La Cour recherche ensuite une éventuelle intention libérale qui exclurait toute répétition. Elle examine les relations personnelles et les circonstances des financements. Elle affirme qu' »il ne saurait se déduire des éléments analysés par l’expert la moindre intention libérale ». L’absence de volonté de donner est ainsi présumée au vu des preuves objectives, notamment la nature des prêts et l’attestation précitée. Cette approche est rigoureuse. Elle évite de présumer une libéralité du seul fait de la relation concubinale. La solution protège le concubin qui investit sans contrepartie dans un bien dont il ne tire aucun droit. Elle confirme que la vie commune n’efface pas les mécanismes de droit commun de la répétition de l’indu.
**La consécration d’un enrichissement sans cause légitime entre concubins**
La Cour applique strictement les conditions de l’action de in rem verso. Elle rappelle le principe subsidiaire de cette action, notant qu' »aucun autre fondement juridique ne permettait d’obtenir compensation ». L’absence de contrat ou de régime matrimonial justifie le recours à ce quasi-contrat. La Cour vérifie ensuite le lien de corrélation entre l’appauvrissement et l’enrichissement. L’expertise démontre que les travaux ont accru la valeur de l’immeuble.
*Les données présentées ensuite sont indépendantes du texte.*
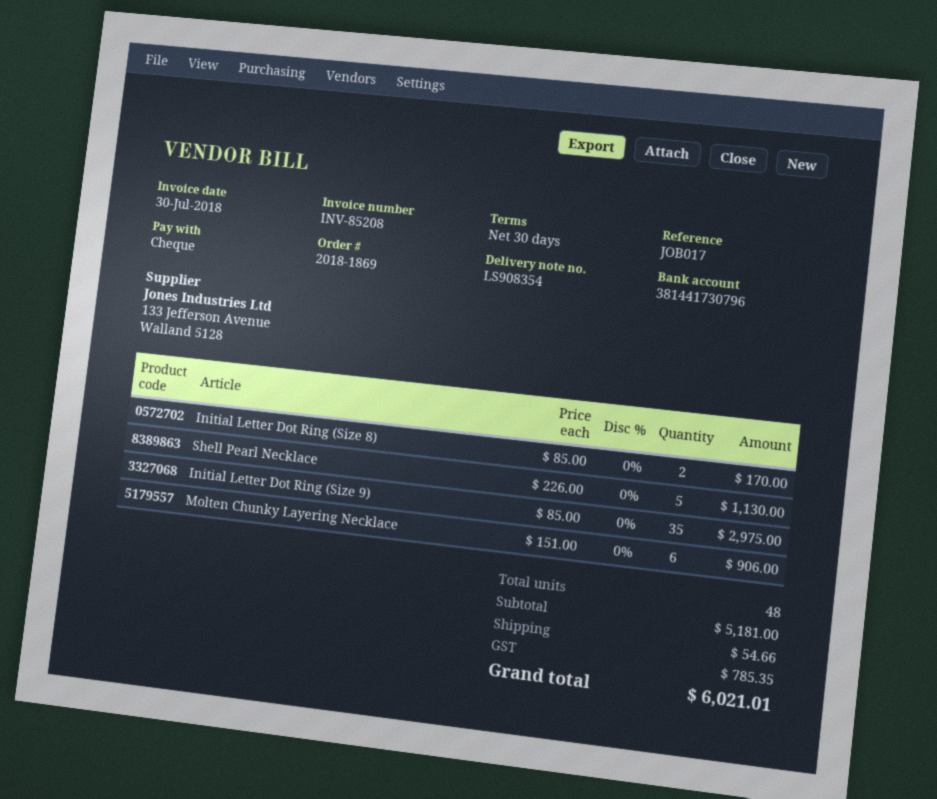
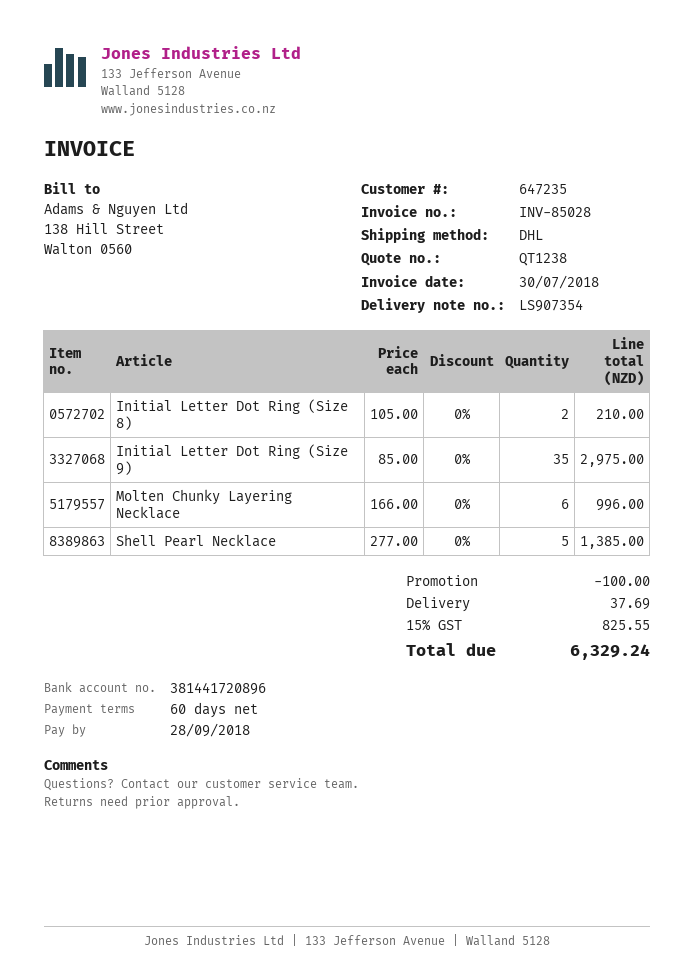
delivery note number: LS908354 -> LS907354
invoice number: INV-85208 -> INV-85028
payment terms: 30 days -> 60 days
bank account: 381441730796 -> 381441720896
Initial Letter Dot Ring (Size 8): 2 x 85.00 = 170.00 -> 2 x 105.00 = 210.00
Shell Pearl Necklace: 5 x 226.00 = 1130.00 -> 5 x 277.00 = 1385.00
Molten Chunky Layering Necklace: 6 x 151.00 = 906.00 -> 6 x 166.00 = 996.00
discount: none -> 100.00
shipping: 54.66 -> 37.69
tax: 785.35 -> 825.55
total: 6021.01 -> 6329.24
La Cour valide cette estimation, rejetant les critiques des propriétaires sur la méthode. Elle fonde sa décision sur le rapport d’expertise qui « a évalué cet enrichissement à la somme de 19 000 € ». La preuve technique objective ainsi le bénéfice patrimonial subsistant.
La portée de l’arrêt est significative. Il précise le régime des investissements consentis par un concubin dans un bien propre à l’autre. La solution refuse d’assimiler ces dépenses à une participation aux charges de la vie commune. Elle admet leur réparation dès lors qu’elles procurent un avantage certain et injustifié au propriétaire. Cette jurisprudence offre une protection patrimoniale au concubin non propriétaire. Elle peut être étendue à d’autres situations de vie commune sans cadre juridique défini. La décision marque une étape dans la sécurisation des relations financières entre concubins. Elle rappelle que l’enrichissement sans cause reste un instrument de correction des transferts de valeur injustifiés.